PLM Framework — A flexible learning framework for protein sequence optimization using protein language models (PLMs).
PLM Framework is a Python framework for simulating active learning campaigns in directed protein evolution. It iteratively selects protein variants to "evaluate" from a deep mutational scanning (DMS) dataset, trains a surrogate model on the revealed fitness scores, and uses an acquisition strategy to prioritise the next batch of variants. This loop continues for a configurable number of rounds, enabling systematic benchmarking of different model and strategy combinations across many protein datasets. It also supports n fold cross validation and predictions based on log likehood ratios derived from plm scores. It is an extensible framework that allows you to plug in plm learners and acquisition strategies.
- Overview
- Installation
- Project structure
- Configuration
- API reference
- Components
- Quickstart example
- Running the benchmark script
- Database output
The active learning loop implemented by PLM Framework works as follows:
- Load data — a DMS dataset is read from a CSV file. Each row is a protein variant with an experimentally measured fitness score.

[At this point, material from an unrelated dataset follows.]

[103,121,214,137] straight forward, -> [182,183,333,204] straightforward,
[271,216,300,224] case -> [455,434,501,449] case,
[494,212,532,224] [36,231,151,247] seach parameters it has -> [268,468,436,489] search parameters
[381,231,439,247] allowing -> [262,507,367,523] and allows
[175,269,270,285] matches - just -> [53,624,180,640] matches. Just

- Embed sequences — optionally, each variant is encoded into a fixed-length feature vector using a protein language model (ESM2) or pre-computed embeddings loaded from a file.

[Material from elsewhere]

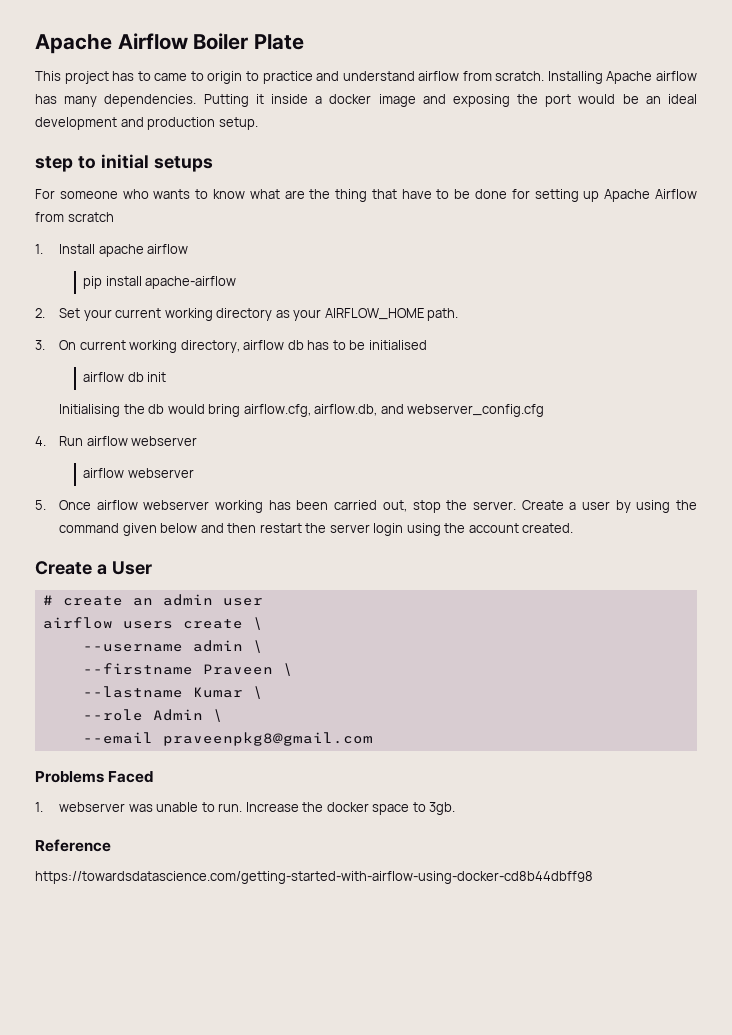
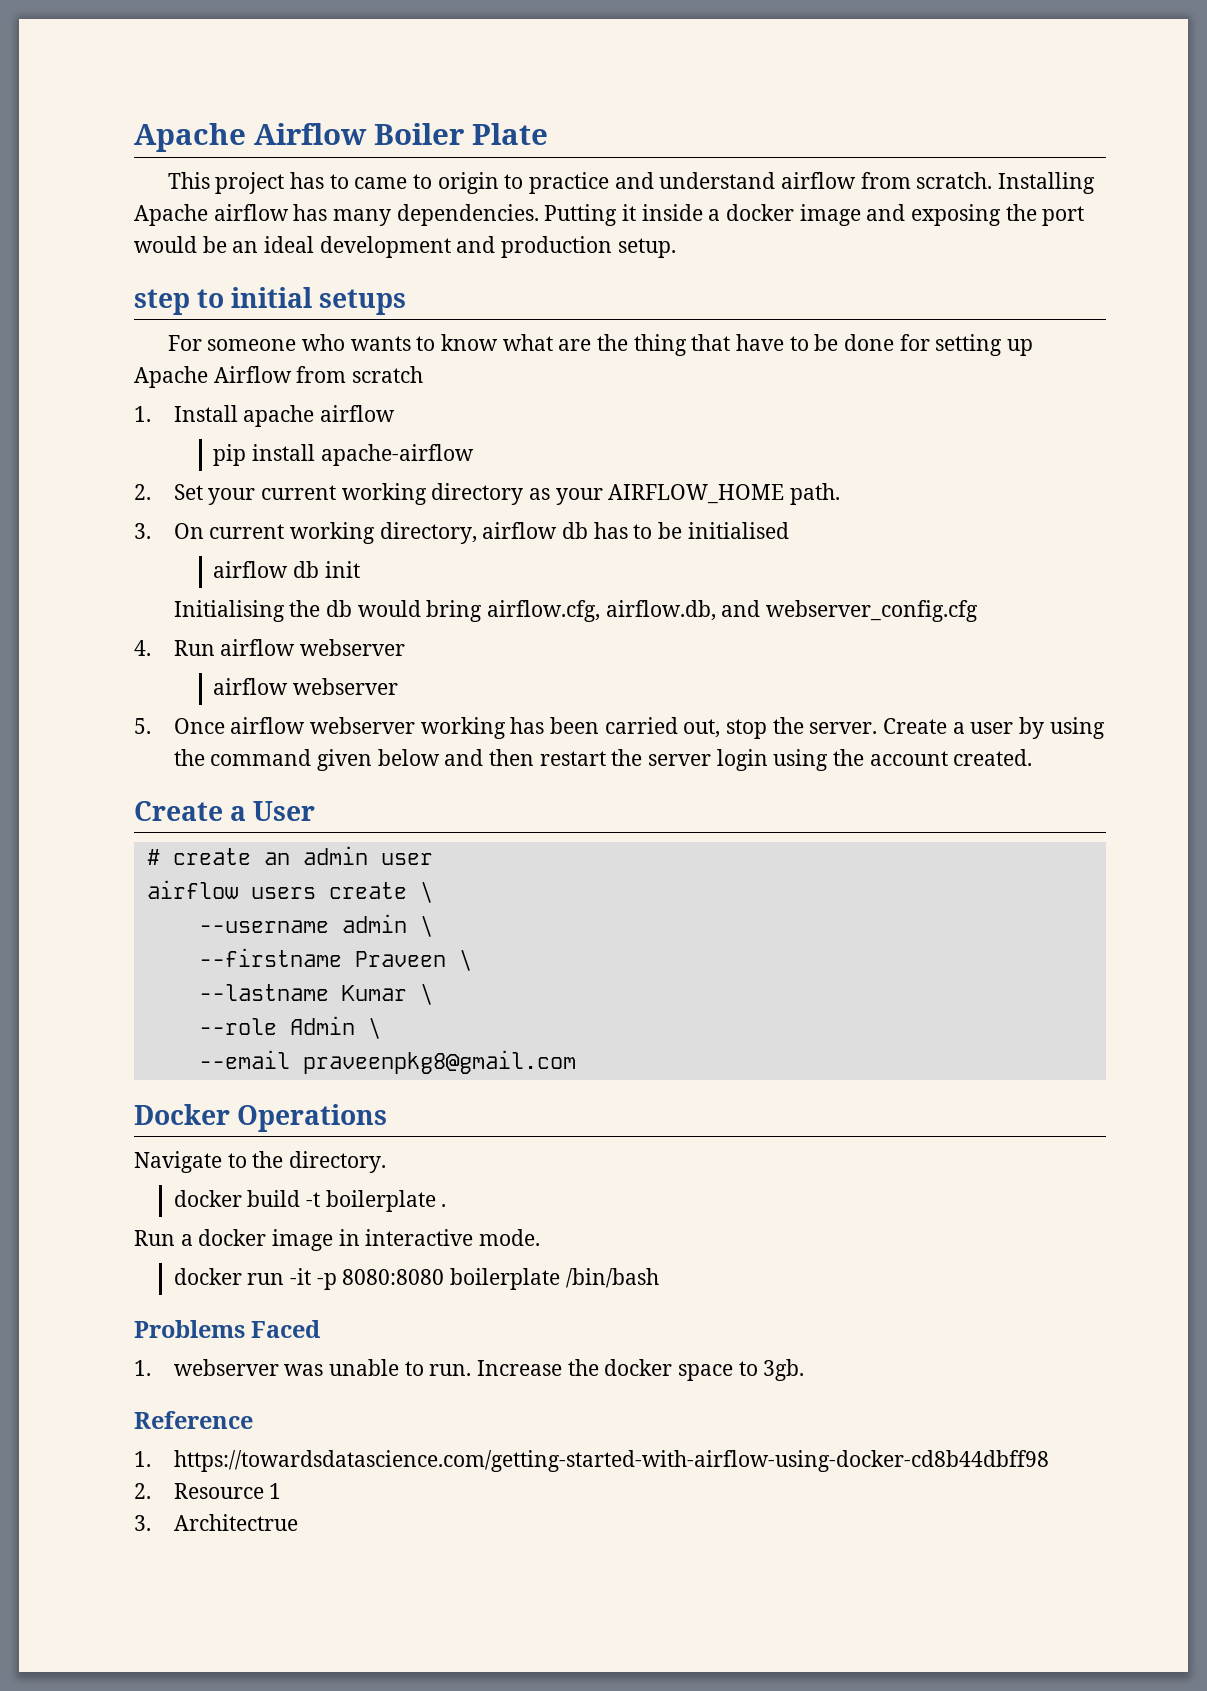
(373, 739) none -> [134,1104,388,1132] [134,1151,387,1173] [173,1190,447,1212] [134,1229,541,1251] [173,1268,659,1290] // Docker Operations // Navigate to the directory. // docker build -t boilerplate . // Run a docker image in interactive mode. // docker run -it -p 8080:8080 boilerplate /bin/bash
(111, 845) none -> [134,1451,151,1467] 1.
(593, 877) none -> [134,1483,282,1499] [134,1514,298,1531] // 2. Resource 1 // 3. Architectrue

- Round 1 (cold start) — a random subset of variants is selected; their assay scores are revealed from the dataset.
- Rounds 2+ (active learning) —
- A surrogate regression model is trained on all variants selected so far.
- The model predicts scores for all remaining variants.
- An acquisition strategy ranks candidates and selects the next batch.
- Their assay scores are revealed and added to the training set.
- Persist — all run metadata, round-level metrics (RMSE, R², Spearman ρ), and optionally all predictions are written to a SQLite database for downstream analysis.
Multiple independent simulations can be run per configuration, and multiple learner/strategy combinations (sub-runs) can be swept in a single call.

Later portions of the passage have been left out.